Data items:

******

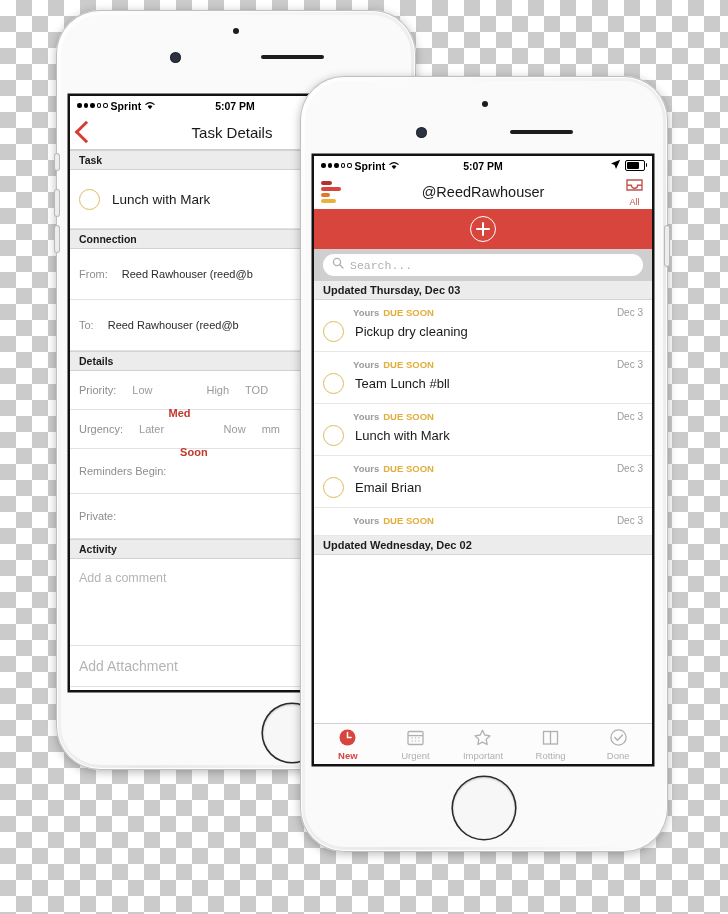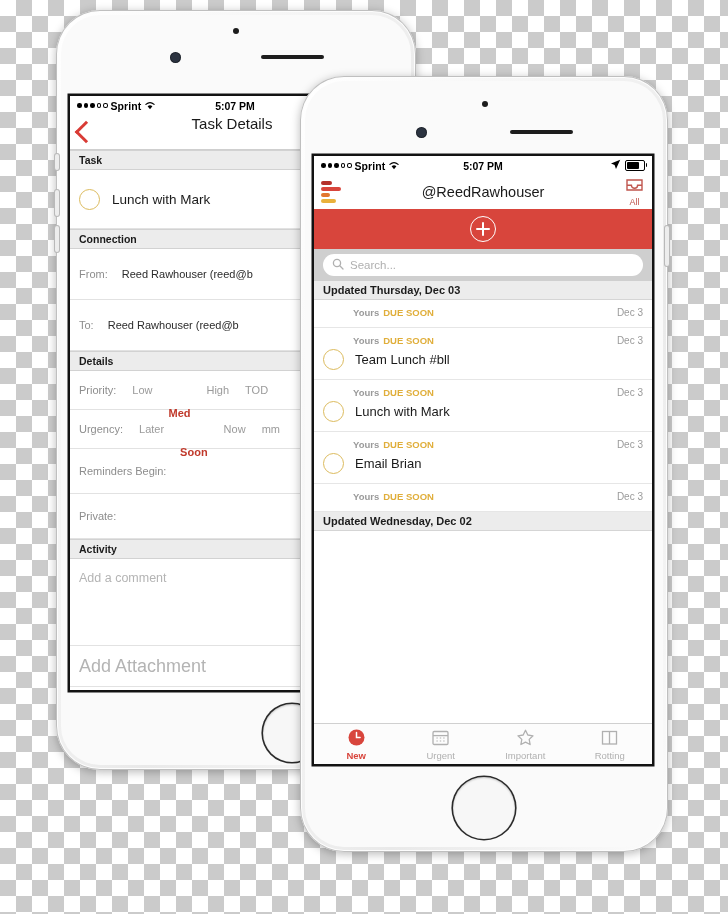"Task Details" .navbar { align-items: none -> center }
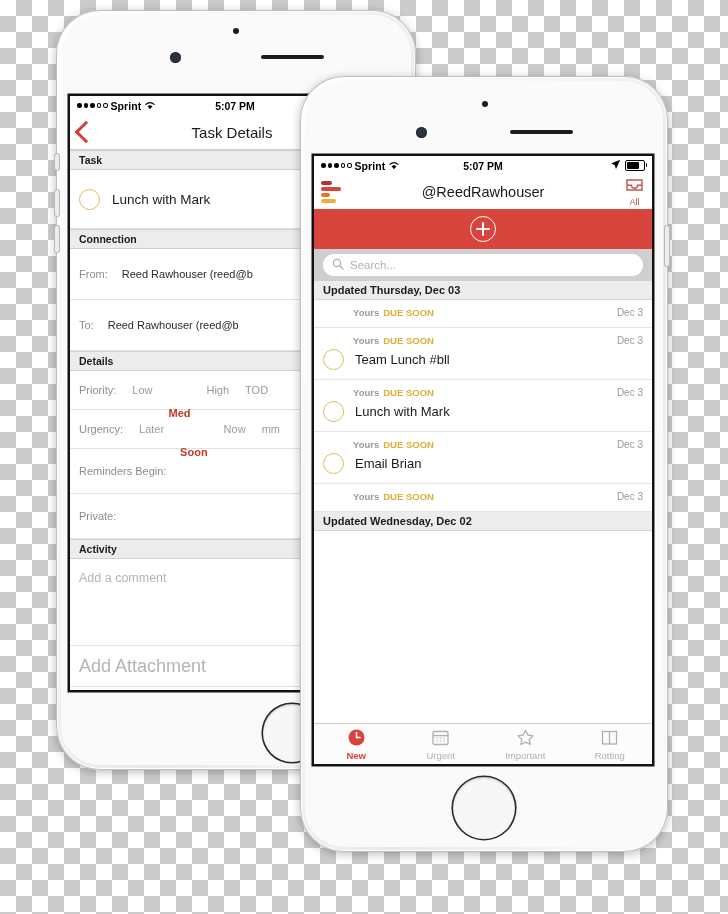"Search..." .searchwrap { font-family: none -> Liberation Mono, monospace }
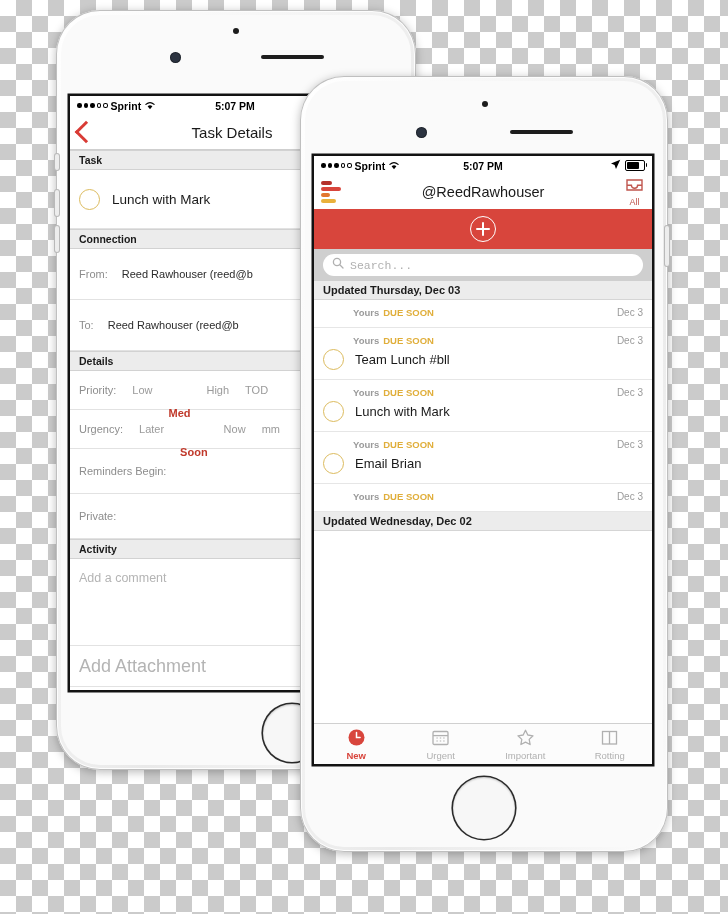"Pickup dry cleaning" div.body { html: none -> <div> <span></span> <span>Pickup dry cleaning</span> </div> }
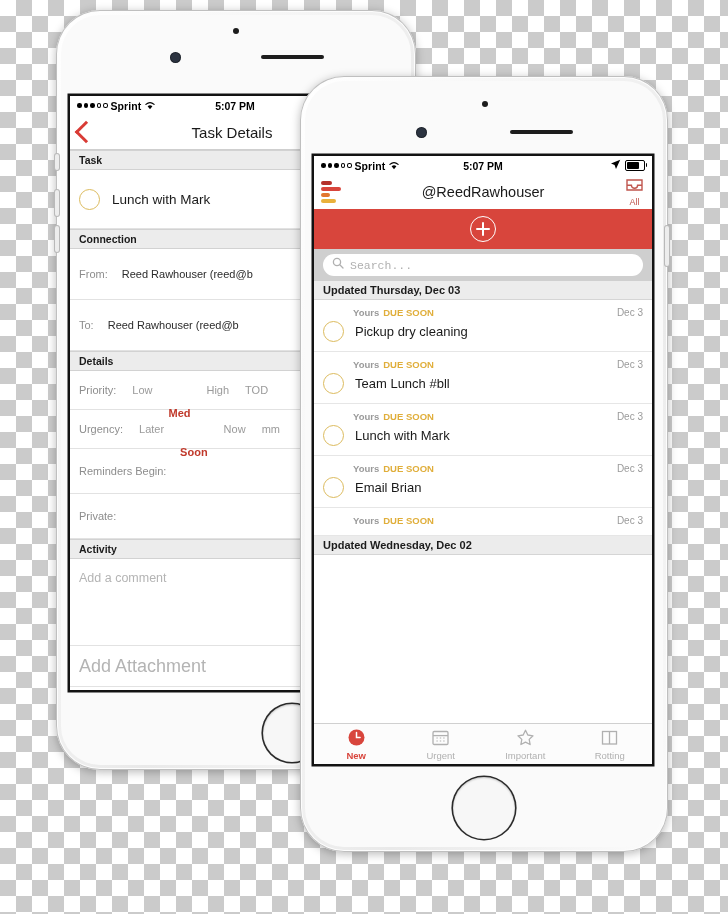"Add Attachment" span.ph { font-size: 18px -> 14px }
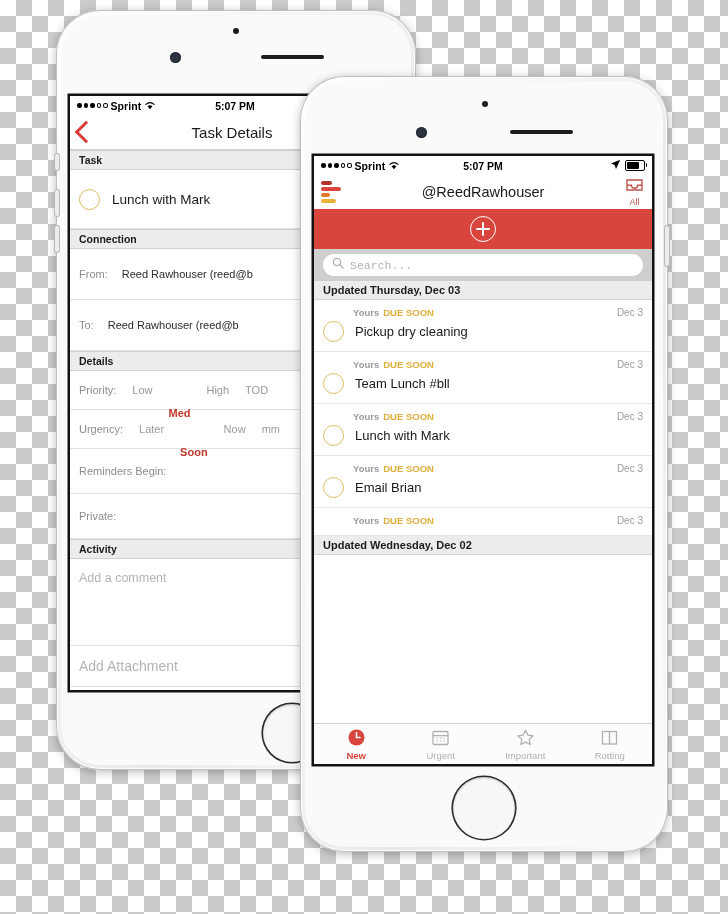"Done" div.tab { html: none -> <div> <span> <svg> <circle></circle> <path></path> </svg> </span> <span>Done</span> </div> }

******

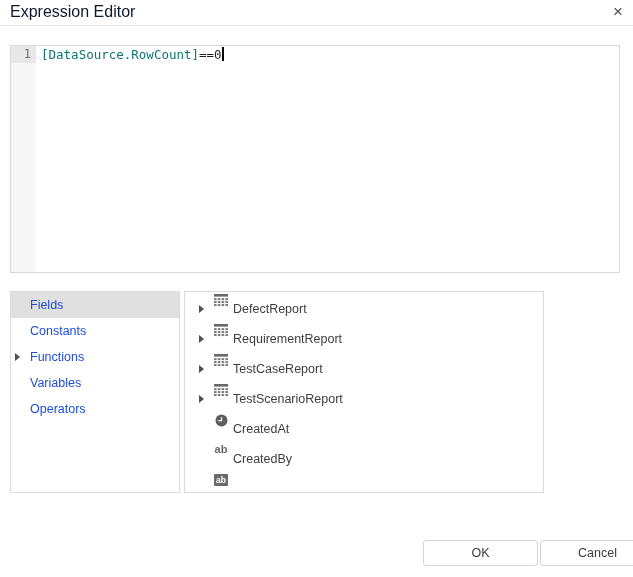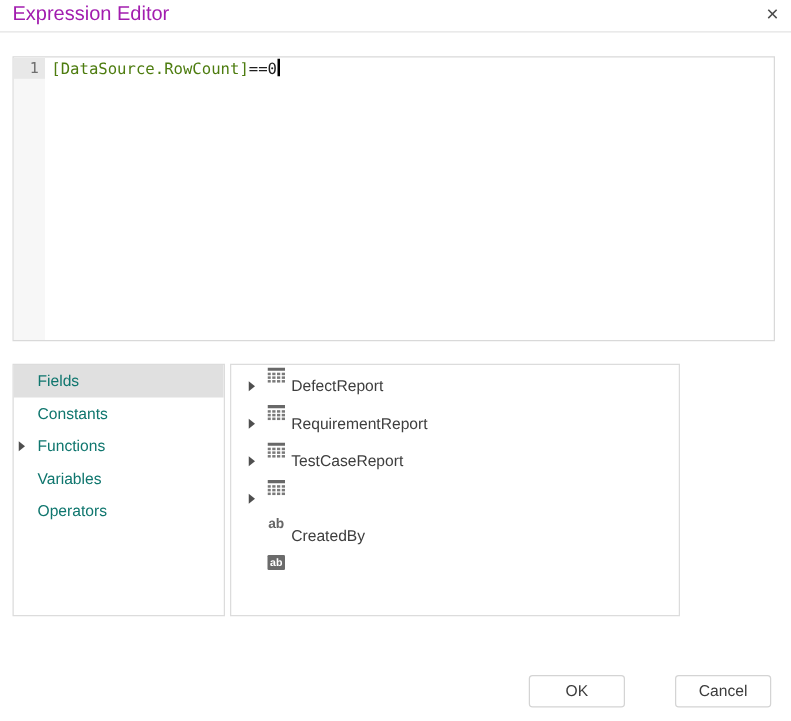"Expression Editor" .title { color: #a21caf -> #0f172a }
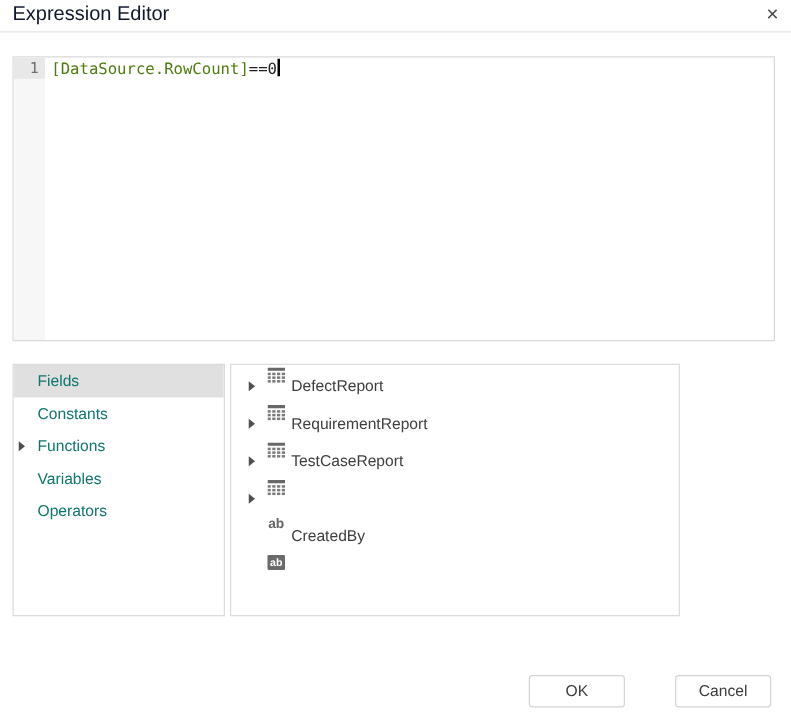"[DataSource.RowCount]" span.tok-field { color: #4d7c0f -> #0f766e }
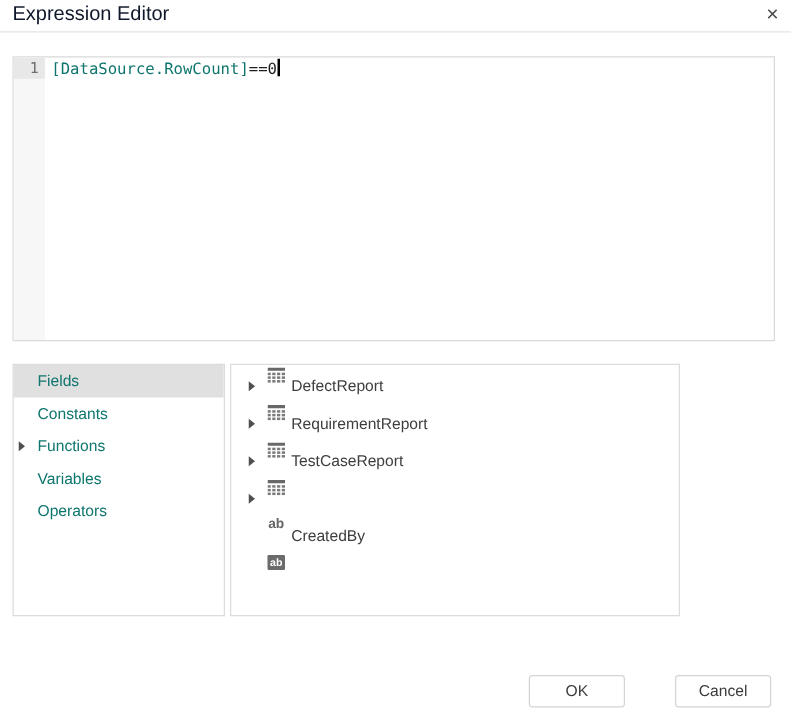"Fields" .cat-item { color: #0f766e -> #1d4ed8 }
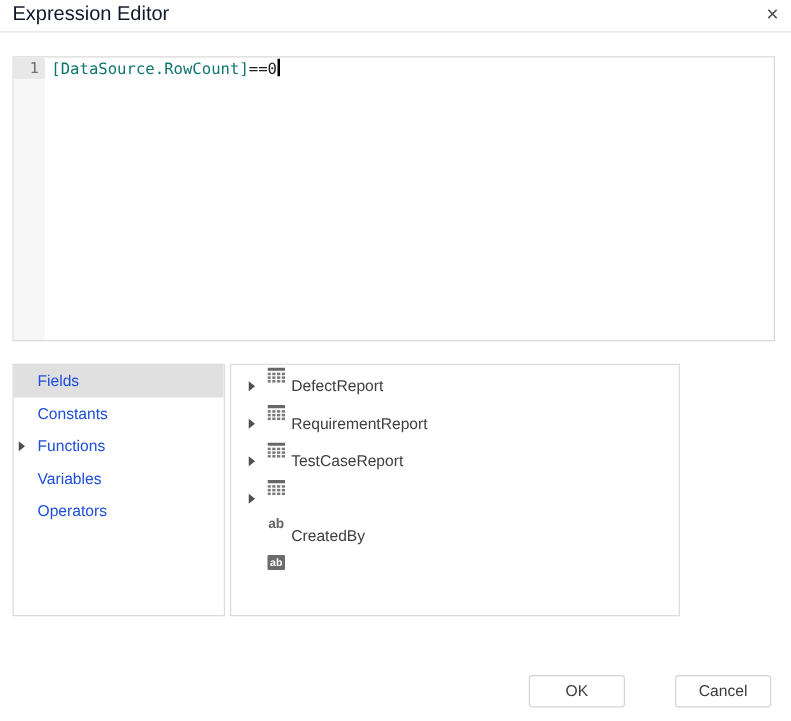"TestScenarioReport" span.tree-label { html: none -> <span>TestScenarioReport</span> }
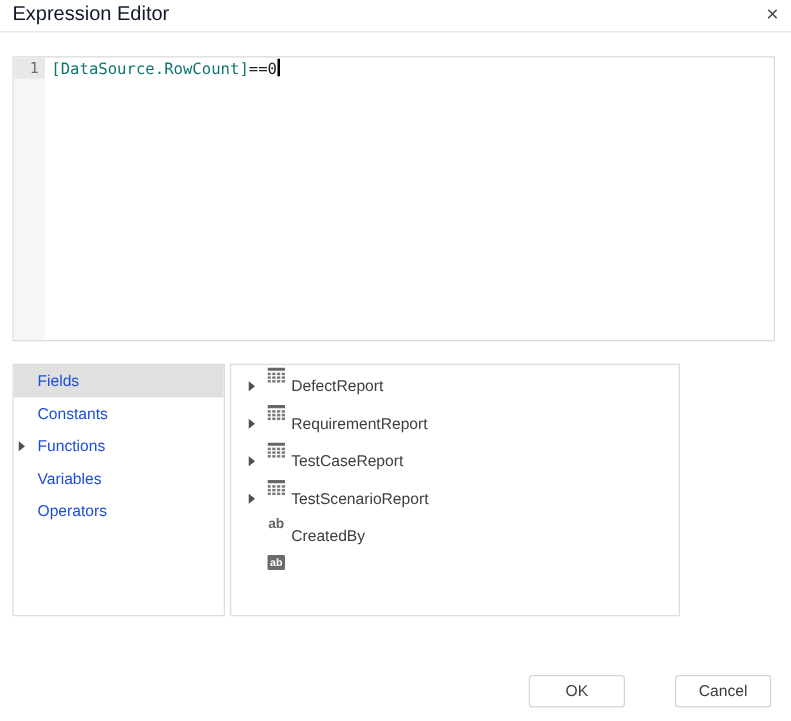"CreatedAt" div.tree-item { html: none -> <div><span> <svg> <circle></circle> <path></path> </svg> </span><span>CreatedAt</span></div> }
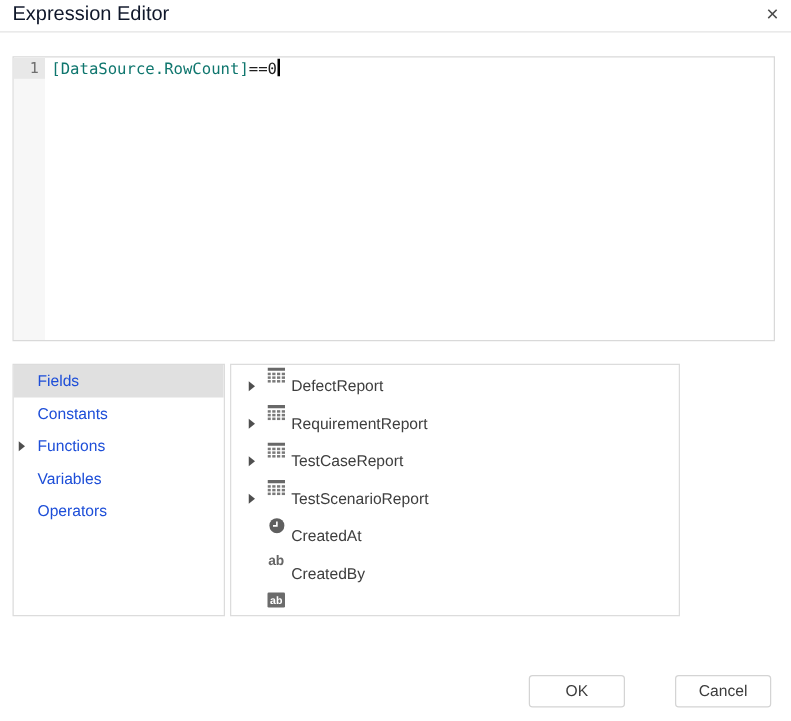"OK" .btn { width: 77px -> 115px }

******

[WHAT IS REQUIRED]
What are the lines in the records above, word for word, from the one containing "align-items: none ->" through the one containing "<div> <span> <svg>", both ends included and pictures left out?

[COMPLETED TASK]
"Task Details" .navbar { align-items: none -> center }
"Search..." .searchwrap { font-family: none -> Liberation Mono, monospace }
"Pickup dry cleaning" div.body { html: none -> <div> <span></span> <span>Pickup dry cleaning</span> </div> }
"Add Attachment" span.ph { font-size: 18px -> 14px }
"Done" div.tab { html: none -> <div> <span> <svg> <circle></circle> <path></path> </svg> </span> <span>Done</span> </div> }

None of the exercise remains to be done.